*Problem statement:*
Return, word for word, the line that contains "Kit Organizador Para" and every line after it through the end of the records.

*Dataset records:*

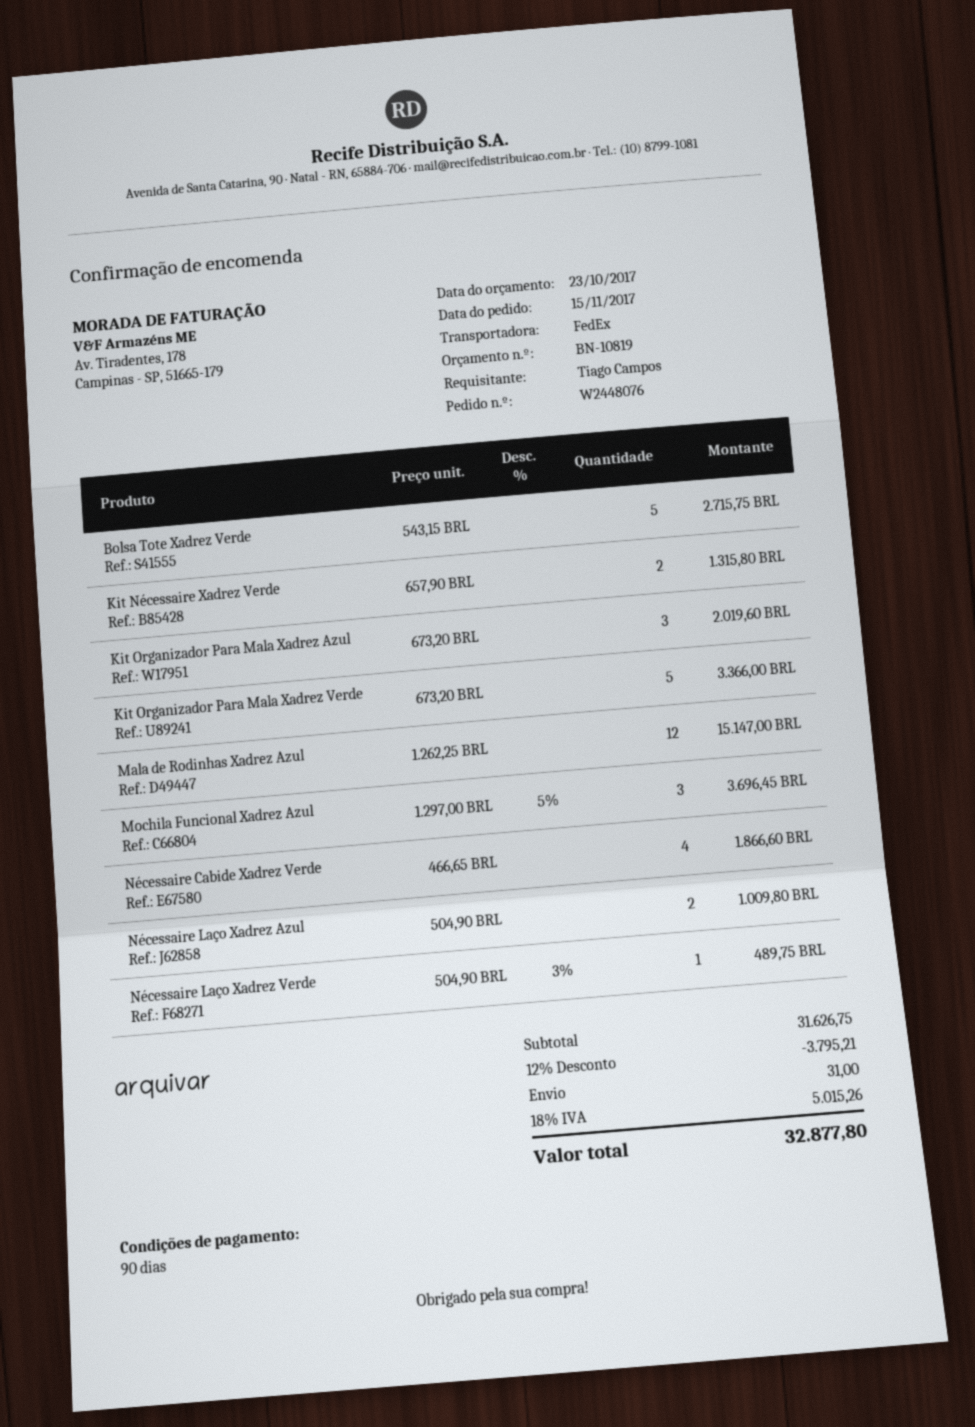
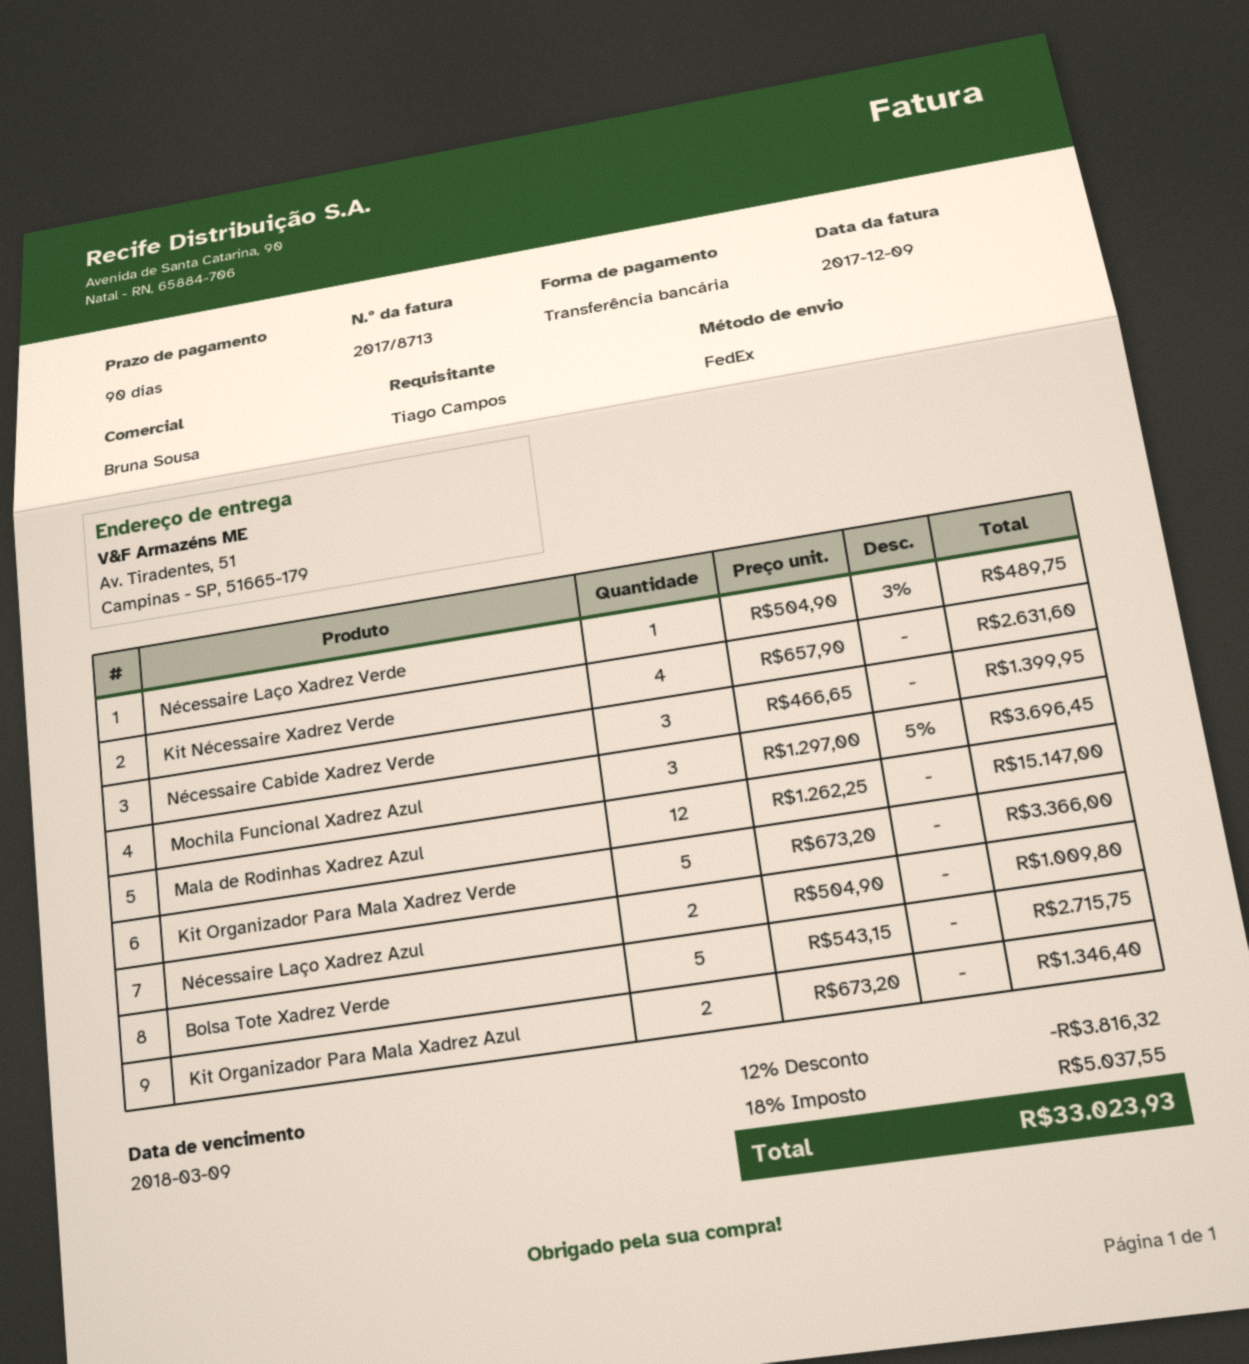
Kit Nécessaire Xadrez Verde: 2 x 657.90 = 1315.80 -> 4 x 657.90 = 2631.60
Kit Organizador Para Mala Xadrez Azul: 3 x 673.20 = 2019.60 -> 2 x 673.20 = 1346.40
Nécessaire Cabide Xadrez Verde: 4 x 466.65 = 1866.60 -> 3 x 466.65 = 1399.95
discount: 12% = 3795.21 -> 12% = 3816.32
shipping: 31.00 -> none
tax: 18% = 5015.26 -> 18% = 5037.55
total: 32877.80 -> 33023.93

*Answer to the problem:*
Kit Organizador Para Mala Xadrez Azul: 3 x 673.20 = 2019.60 -> 2 x 673.20 = 1346.40
Nécessaire Cabide Xadrez Verde: 4 x 466.65 = 1866.60 -> 3 x 466.65 = 1399.95
discount: 12% = 3795.21 -> 12% = 3816.32
shipping: 31.00 -> none
tax: 18% = 5015.26 -> 18% = 5037.55
total: 32877.80 -> 33023.93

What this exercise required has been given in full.